Только без толку оно.

Первое, что я вижу, это то, что княжны в комнате нет.

Кровать пуста на половину.

Сначала не верю даже. Прохожусь, заглядываю в совершенно точно пустую примыкающую ванную для верности, замечаю, что его брошенной комом одежды нет. Сапог Луки тоже.

Оконная рама открыта. Притворена, но не захлопнута.

Так вот что за шум я слышал.

Бросаюсь к подоконнику, высовываюсь больше, чем наполовину, но снаружи тихо, и только лишь кусты слегка примяты.

Третий этаж.

Как ноги не переломал? Впрочем, хлопка же было два. А балкон на втором этаже как раз тут, совсем рядом. Метр влево. Кто угодно бы допрыгнул.

Выхожу на улицу тем же способом и осматриваюсь. Стараюсь не злиться раньше времени, но это даётся не так уж и просто.

Следов никаких нет.

Совсем никаких.

Ни отпечатков подошв, которые должны были остаться хотя бы после такого прыжка, ни шевелений около ближайших построек.

Обхожу даже дом по кругу и, рискуя потерять время, возвращаюсь к сгоревшему рабочему дому.

Первая мысль, что Йен решил сам посмотреть, не осталось ли чего от его трудов или вещей, но нет. И там никого.

Скорее всего вовсе ушёл из поместья.

С чувством пинаю подвернувшееся под ногу ведро и быстрым шагом возвращаюсь в дом.

Как знал же, что выкинет какую-нибудь ерунду!
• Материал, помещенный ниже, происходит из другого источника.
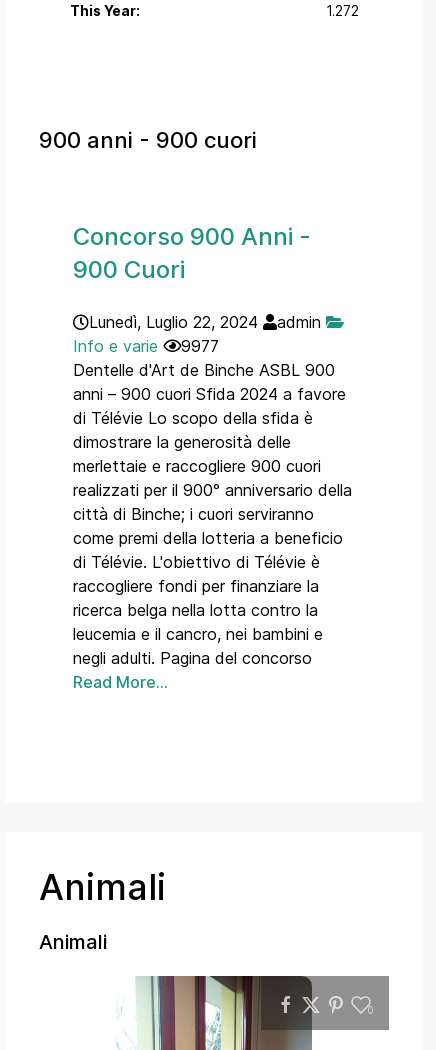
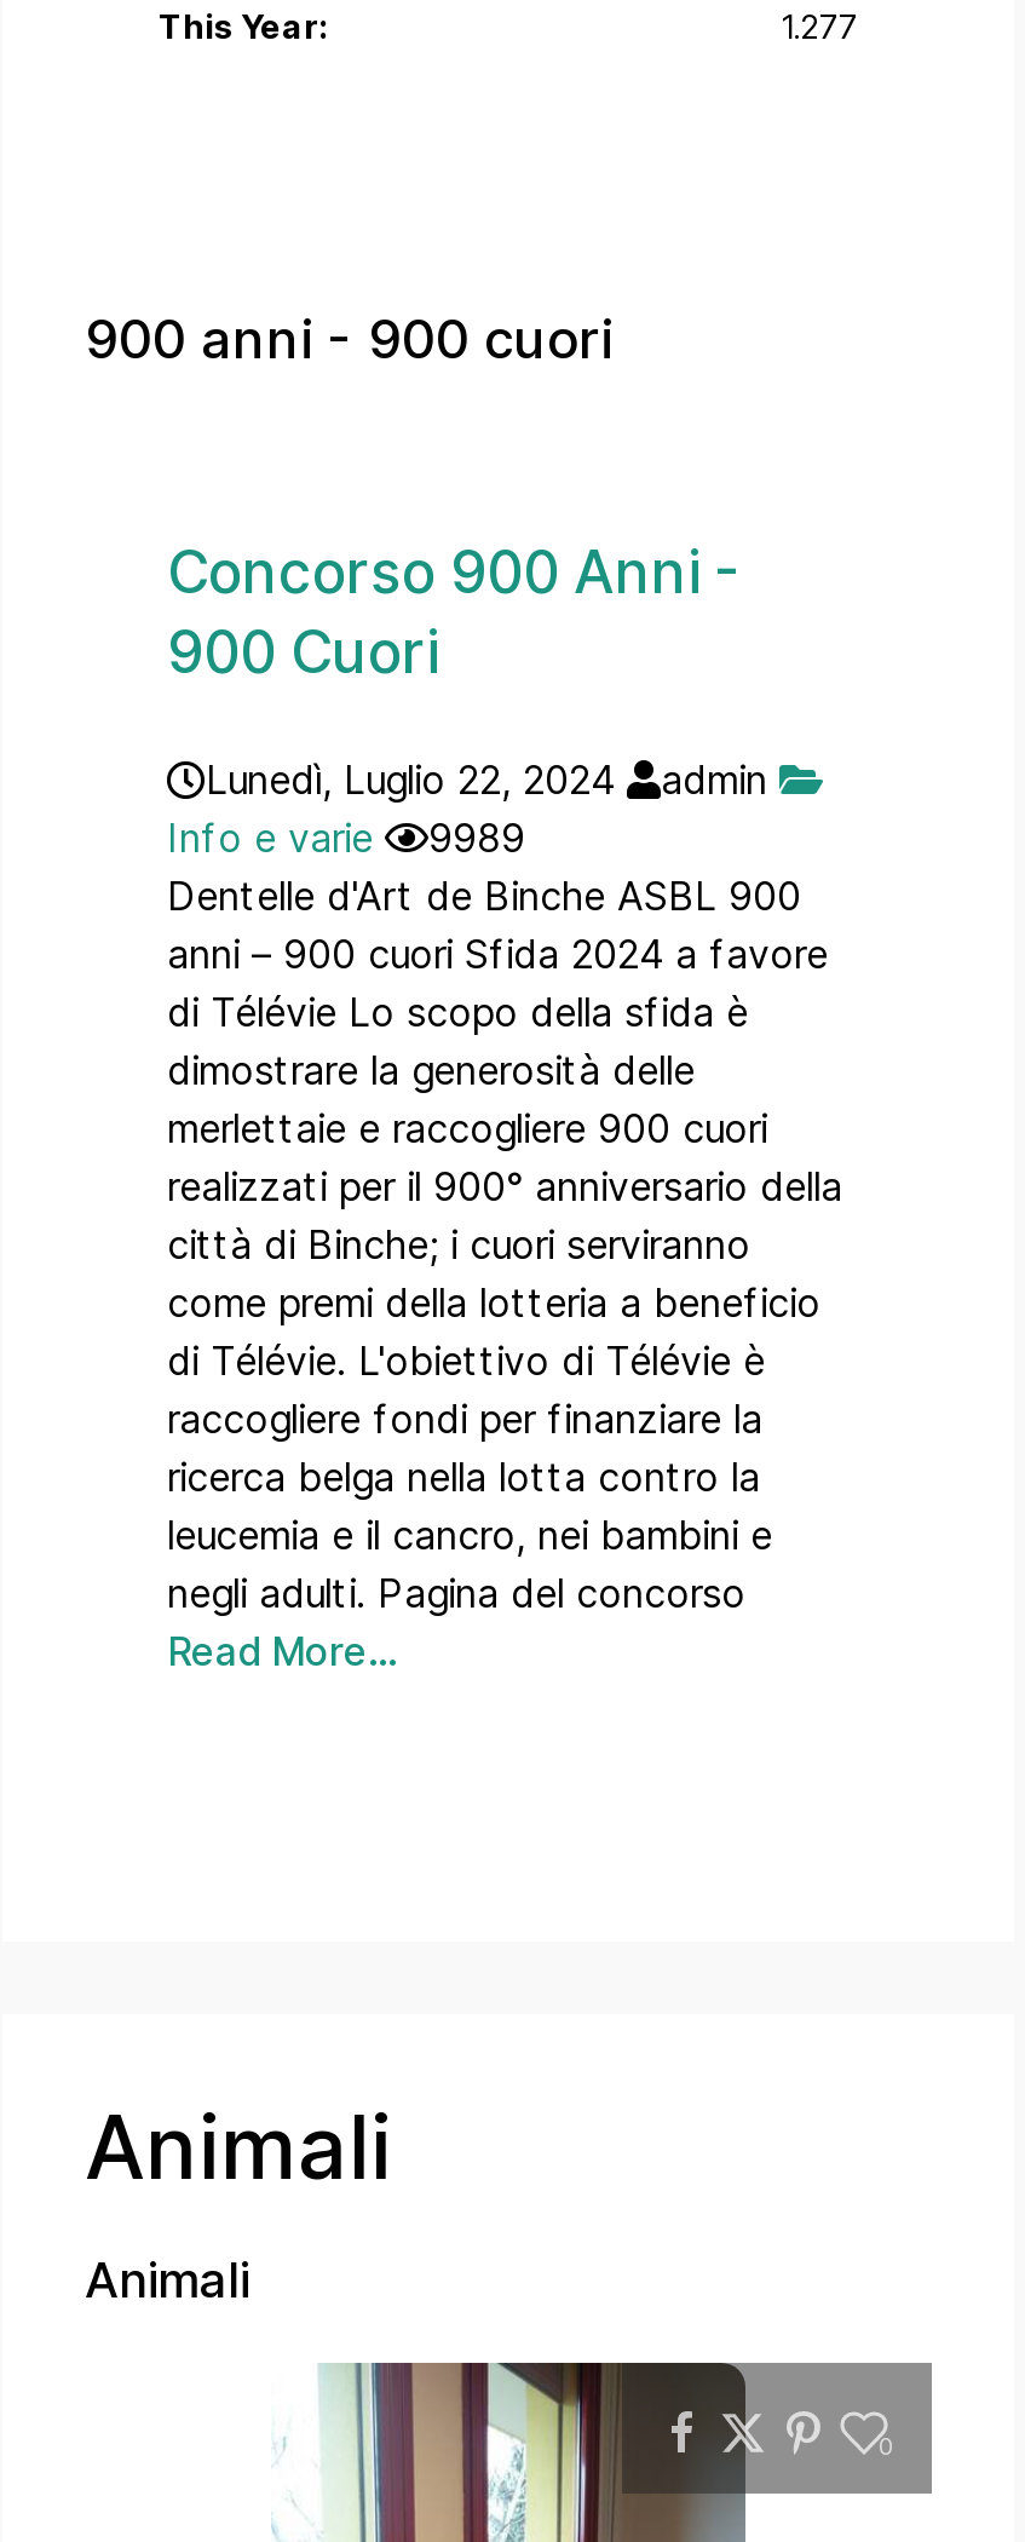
[326,3,358,19] 1.272 -> [781,8,858,47] 1.277
[73,336,219,356] Info e varie 9977 -> [167,814,525,863] Info e varie 9989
Чувствовал будто, но всё равно не удаётся до конца в это поверить. Не настолько он глупый же?

***

Сначала трясу, а после, когда это не возымеет эффекта, отвешиваю хорошую пощёчину. Такую, что у Луки голова дёргается в сторону, но вместе с этим, наконец, и веки дрогнули. Нехотя приподнялись и опустись назад.

Тогда шлёпаю по второй щеке послабее и, посадив повыше, оглядываюсь и, не придумав ничего лучше, отхожу на минуту и возвращаюсь с ведром холодной воды, мирно стоящим около пустой ванны.

Примерившись, окатываю его, не жалея подушек, оставив примерно половину на второй заход.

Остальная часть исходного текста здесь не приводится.